Although quite different, Benjamin’s and Tasha’s cases collectively have much to teach us about neuropsychiatry and the complex interaction of environmental stress and the biologic impact of exposure to psychotropic drugs in pregnancy. First and foremost, Benjamin and Tasha both demonstrate the fact that parental substance use and prenatal substance exposure do not occur in a vacuum. Rather these problems very often co-occur with other psychosocial stressors. In Benjamin’s case, prenatal opioid exposure was one piece of a puzzle that also involved poverty, homelessness, many years of parental substance use, and parents who continued to need opioid maintenance therapy. In Tasha’s case, prenatal cocaine exposure occurred in conjunction with tobacco and alcohol, exposure to violent relationships throughout infancy and toddlerhood, experience of early emotional and physical neglect, and her mother’s continued substance use which led to their early separation and loss of contact.

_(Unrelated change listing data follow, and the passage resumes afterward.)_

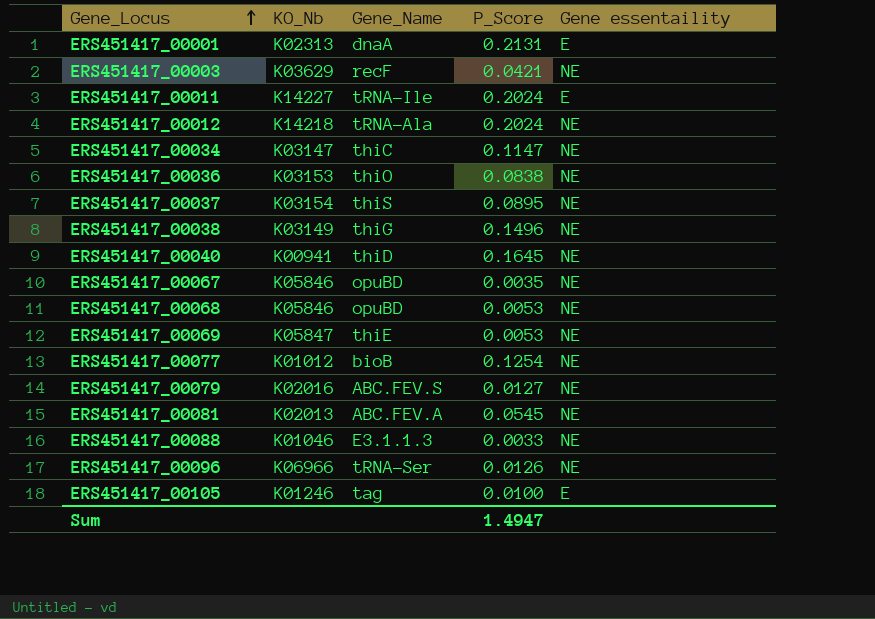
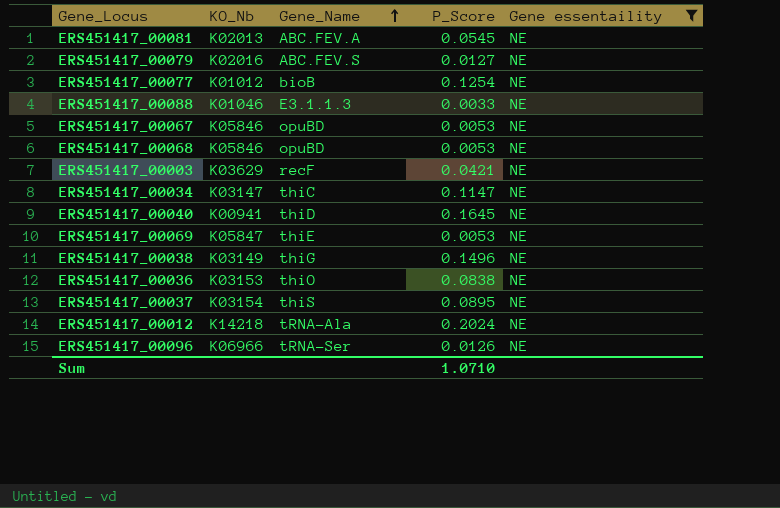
filter: none -> Gene essentaility = NE
row order: Gene_Locus ascending -> Gene_Name ascending
ERS451417_00067 | P_Score: 0.0035 -> 0.0053
Sum | P_Score: 1.4947 -> 1.0710

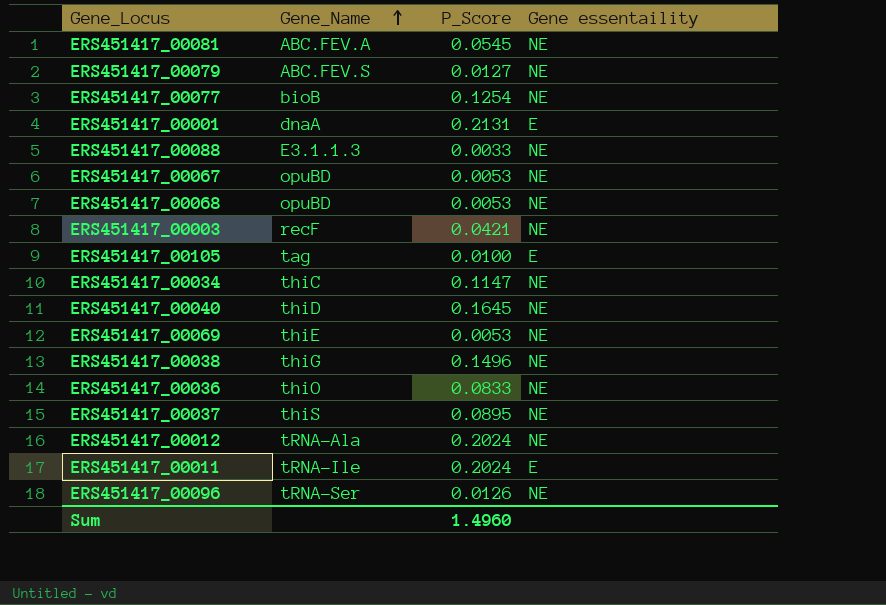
filter: Gene essentaility = NE -> none
column KO_Nb | position: 2 -> none
ERS451417_00036 | P_Score: 0.0838 -> 0.0833
Sum | P_Score: 1.0710 -> 1.4960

Given that these risk factors so often co-occur, it can be difficult for the practitioner to tease apart the direct neurological effects of exposure from those caused by prematurity, low birth weight, continued parental substance use, chronic psychosocial stress, inconsistent caregiving, low socioeconomic status, trauma, and neglect [1, 36, 37]. Prenatal exposure also increases children’s vulnerability to the effects of psychosocial stressors, leading to poorer outcomes than those of children who are prenatally exposed only or those with psychosocial stressors only [38]. Further, researchers have begun to demonstrate that there are likely epigenetic effects from the environmental stressors accompanying substance use and prenatal exposure that in turn may also impact children’s development [39, 40].

Through these cases, we have also learned that different classes of substances affect the developing brain differently and lead to varying outcomes. Tasha’s executive functioning deficits can be explained in part by corticolimbic changes in the prefrontal cortex due to prenatal exposure to cocaine. For example, research demonstrates reduced gray matter in the prefrontal and frontal brain regions in children with prenatal cocaine exposure [41]. In contrast, in utero opioid exposure impacts the fetus’ developing brain diffusely, potentially impacting several brain regions and resulting in unpredictable neurobehavioral outcomes and various developmental deficits [42]. For example, research has shown that opioids interfere with the myelination process [43], which potentially played a role in Benjamin’s language and motor delays [44].

Finally, the reality is that the majority of substance-exposed infants are polydrug-exposed and endure the aftereffects from in utero exposure to multiple potentially harmful agents [5]. Therefore, although studies have identified the specific effects of individual substances, the pediatric neuropsychiatrist should be prepared to encounter patients with a variety of symptom constellations following prenatal exposure. By understanding the neurobehavioral effects of the substance(s) to which a patient has been exposed, the practitioner will surely be better equipped to address his or her deficits successfully and with less guesswork. But above all, the practitioner is best served by understanding that prenatal exposure especially to illicit drugs involves complex interactions with environmental stress and disruption and thus, understanding and working with the family is a necessary part of treatment interventions.